Truth

Director: James Vanderbilt (2016)

Best switch channels than tune into this ham fisted drama about the fall of real life TV journalists.

A self serving and poorly constructed script plus an over wrought tone destroys the solid work of stars Robert Redford and Cate Blanchett.

He plays venerable journalist and avuncular TV anchorman Dan Rather, a surrogate father to his producer Mary Mapes.

Under ratings pressure she breaks a big story about the military service record of the young George W. Bush who is seeking a second Presidential term.

But when the story unravels due to a dodgy dossier, unreliable witnesses and thin evidence, the journalists become the story and must fight to save their careers.

Mary is a driven, intelligent, and contradictory but is an unsympathetic figure who prefers to cry conspiracy than recognise her own weaknesses.

Thinly written supporting characters have barely there interactions before being forgotten about.

The film touches on several styles and genres, wildly snatching at a tone to give meaning to the dull drama playing out.

In the style of a heist movie, a crack team of journalists is assembled but given absolutely nothing to do before quietly slipping out of the movie.

It then becomes a busily plodding procedural movie with moments of courtroom and sporting drama.

Despite protestations of political impartiality, rival TV networks seem to fighting a proxy election campaign with the CBS employees firmly in the Democratic Party anti-Bush camp.

The script makes grandiose claims about the power of journalists to influence elections but with a week being a long time in politics, the decade old story has little contemporary resonance now Bush is long out of high office.

There is none of the relevancy of the recent Best Picture Oscar winning Spotlight (2016).

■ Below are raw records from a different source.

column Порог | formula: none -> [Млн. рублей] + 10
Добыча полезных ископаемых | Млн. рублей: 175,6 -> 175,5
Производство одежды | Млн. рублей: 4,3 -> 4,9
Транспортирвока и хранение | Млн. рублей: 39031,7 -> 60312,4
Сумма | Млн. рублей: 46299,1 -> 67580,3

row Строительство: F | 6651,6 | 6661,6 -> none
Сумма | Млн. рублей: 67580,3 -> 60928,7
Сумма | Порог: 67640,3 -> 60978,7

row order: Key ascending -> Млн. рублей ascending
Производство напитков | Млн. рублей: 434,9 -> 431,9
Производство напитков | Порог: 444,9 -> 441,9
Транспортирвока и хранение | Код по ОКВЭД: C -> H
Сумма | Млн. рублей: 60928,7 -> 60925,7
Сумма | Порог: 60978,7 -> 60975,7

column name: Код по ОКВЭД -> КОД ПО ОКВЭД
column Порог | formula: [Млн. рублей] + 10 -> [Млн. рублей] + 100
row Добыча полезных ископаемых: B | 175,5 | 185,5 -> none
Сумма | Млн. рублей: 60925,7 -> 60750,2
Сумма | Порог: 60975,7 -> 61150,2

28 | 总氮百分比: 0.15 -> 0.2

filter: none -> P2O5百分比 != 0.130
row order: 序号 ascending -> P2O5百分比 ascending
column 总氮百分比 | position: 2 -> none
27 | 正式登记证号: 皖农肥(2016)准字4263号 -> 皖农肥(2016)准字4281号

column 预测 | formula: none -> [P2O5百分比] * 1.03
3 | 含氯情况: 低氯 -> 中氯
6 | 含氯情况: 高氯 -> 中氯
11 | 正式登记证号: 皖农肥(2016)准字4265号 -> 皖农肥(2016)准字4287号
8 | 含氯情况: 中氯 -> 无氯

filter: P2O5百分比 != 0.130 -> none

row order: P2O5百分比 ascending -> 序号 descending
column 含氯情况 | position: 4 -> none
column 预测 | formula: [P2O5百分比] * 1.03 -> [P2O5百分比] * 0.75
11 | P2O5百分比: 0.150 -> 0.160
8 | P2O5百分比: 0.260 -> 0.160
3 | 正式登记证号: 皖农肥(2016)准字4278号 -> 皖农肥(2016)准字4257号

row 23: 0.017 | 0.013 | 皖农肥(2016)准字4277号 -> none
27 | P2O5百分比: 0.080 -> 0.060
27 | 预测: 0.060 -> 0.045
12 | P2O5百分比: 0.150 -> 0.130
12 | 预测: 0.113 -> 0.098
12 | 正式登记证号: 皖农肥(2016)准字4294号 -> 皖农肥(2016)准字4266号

It also lacks that films extraordinarily rigorous storytelling.

In bizarre scenes devoid of irony, ordinary citizens are seen gazing in wonder at Dan read the news. They’re primates reaching out to the monolith in Kubrick’s 2001: A Space Odyssey (1968).

Truth is a hymn to the memory of Rather whose name means little to a UK audience. It also a lament for the good old days when the news wasn’t subject to a political agenda prescribed by wealthy owners. (Ha!)